Abstract
Congestive heart failure (CHF) is gradually becoming more prevalent due to the stressed lifestyles in modern life. Accurate detection with lower computational complexity and lower cost of diagnosis is a challenge to the researchers in this domain. In this work, I have proposed an approach using naive Bayes algorithm with a lesser number of significantly discriminating features for differentiating the CHF subjects from the normal subjects. The small size of feature sets enhances the computational efficiency and the choice of strong features improves the accuracy.

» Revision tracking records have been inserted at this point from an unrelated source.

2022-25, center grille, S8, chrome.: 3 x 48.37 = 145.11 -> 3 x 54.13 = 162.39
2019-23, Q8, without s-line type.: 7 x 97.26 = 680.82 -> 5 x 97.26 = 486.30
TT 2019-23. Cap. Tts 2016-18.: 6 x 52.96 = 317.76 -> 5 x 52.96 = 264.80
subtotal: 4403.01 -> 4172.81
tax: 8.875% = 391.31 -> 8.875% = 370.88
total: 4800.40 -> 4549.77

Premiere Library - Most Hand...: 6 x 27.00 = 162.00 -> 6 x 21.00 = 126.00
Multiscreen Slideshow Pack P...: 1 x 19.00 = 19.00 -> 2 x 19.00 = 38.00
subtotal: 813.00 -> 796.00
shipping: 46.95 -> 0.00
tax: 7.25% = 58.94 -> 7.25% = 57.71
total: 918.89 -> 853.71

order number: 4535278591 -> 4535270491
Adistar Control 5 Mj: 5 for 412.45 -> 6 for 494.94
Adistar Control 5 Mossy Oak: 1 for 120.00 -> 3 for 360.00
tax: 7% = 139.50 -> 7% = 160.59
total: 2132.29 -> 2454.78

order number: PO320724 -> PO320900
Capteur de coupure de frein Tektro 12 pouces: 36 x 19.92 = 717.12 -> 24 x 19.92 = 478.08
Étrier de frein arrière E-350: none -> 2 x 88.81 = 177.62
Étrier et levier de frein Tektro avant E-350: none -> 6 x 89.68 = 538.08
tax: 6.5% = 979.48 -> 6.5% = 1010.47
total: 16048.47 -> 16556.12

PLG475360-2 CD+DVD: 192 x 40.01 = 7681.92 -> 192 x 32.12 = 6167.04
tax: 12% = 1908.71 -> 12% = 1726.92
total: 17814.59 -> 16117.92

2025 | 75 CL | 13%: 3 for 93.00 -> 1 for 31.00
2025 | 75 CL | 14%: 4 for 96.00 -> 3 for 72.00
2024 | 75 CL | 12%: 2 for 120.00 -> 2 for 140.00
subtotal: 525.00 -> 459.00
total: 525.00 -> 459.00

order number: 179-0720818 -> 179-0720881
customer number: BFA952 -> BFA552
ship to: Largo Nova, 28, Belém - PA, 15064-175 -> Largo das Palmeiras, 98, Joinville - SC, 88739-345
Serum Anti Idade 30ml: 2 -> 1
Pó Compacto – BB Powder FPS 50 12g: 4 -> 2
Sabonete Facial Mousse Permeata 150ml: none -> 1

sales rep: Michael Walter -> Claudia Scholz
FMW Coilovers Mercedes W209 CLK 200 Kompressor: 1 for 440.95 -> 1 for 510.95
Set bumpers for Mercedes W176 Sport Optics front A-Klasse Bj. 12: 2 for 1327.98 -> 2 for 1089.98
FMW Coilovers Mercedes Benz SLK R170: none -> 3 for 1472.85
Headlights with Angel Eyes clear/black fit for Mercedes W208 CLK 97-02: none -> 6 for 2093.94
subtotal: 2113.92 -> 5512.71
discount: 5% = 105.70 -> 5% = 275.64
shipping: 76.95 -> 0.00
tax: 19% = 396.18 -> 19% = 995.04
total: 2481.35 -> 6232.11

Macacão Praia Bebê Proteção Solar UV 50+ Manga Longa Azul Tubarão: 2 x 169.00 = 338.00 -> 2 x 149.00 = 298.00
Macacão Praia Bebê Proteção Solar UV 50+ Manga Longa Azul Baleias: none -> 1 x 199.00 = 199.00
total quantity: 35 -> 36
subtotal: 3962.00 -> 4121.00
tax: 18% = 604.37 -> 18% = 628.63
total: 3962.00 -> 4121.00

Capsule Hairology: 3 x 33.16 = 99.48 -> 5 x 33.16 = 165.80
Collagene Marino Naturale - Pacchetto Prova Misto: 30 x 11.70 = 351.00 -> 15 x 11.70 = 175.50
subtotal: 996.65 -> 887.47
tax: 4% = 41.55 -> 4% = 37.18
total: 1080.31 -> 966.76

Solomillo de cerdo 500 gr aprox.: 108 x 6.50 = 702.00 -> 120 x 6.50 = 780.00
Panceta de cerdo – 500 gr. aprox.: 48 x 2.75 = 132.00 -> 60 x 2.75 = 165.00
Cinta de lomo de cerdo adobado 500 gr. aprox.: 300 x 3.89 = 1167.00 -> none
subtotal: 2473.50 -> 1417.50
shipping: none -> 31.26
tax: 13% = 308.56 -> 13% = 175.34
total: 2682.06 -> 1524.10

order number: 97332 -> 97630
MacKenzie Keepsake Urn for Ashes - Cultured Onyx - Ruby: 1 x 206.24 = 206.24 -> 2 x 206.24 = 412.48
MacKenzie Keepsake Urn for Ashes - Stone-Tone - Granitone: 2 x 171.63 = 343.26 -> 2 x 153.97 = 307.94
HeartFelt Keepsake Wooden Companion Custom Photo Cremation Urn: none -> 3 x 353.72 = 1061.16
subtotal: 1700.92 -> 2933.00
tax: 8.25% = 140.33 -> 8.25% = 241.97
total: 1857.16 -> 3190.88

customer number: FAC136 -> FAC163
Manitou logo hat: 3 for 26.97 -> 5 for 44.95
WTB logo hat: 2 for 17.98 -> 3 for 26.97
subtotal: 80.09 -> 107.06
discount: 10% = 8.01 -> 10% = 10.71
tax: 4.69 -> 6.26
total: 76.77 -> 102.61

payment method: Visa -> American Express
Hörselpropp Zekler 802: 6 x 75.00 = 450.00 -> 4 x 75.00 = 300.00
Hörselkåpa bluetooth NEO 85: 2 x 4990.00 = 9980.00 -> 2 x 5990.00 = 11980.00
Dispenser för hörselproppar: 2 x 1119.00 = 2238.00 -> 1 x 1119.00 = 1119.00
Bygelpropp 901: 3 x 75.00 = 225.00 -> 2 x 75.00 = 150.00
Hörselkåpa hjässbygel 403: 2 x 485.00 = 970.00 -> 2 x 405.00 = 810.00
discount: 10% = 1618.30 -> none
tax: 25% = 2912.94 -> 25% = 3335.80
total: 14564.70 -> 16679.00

The features are chosen on the basis of p-value of the 2-sample t-test performed between the two types of subjects. Using the p-value, 6 features are selected to train, validate and test the classifier. Publicly available benchmark PhysioNet datasets for congestive heart failure patients and normal subjects are used to carry out the experimentation. This approach is able to provide 100% classification accuracy as well as sensitivity and specificity of 100% in identifying CHF patients employing Gaussian naive Bayes algorithm.
Highlights
Congestive heart failure (CHF) is gradually becoming more prevalent due to the stressed lifestyles in modern life
Regression tree (CART), naive Bayes network (NB), random forest (RF), convolutional neural network (CNN), and various fuzzy classifiers are widely used in many works to detect different types of heart diseases [1,2,3,7,8,9,10,11,12,13]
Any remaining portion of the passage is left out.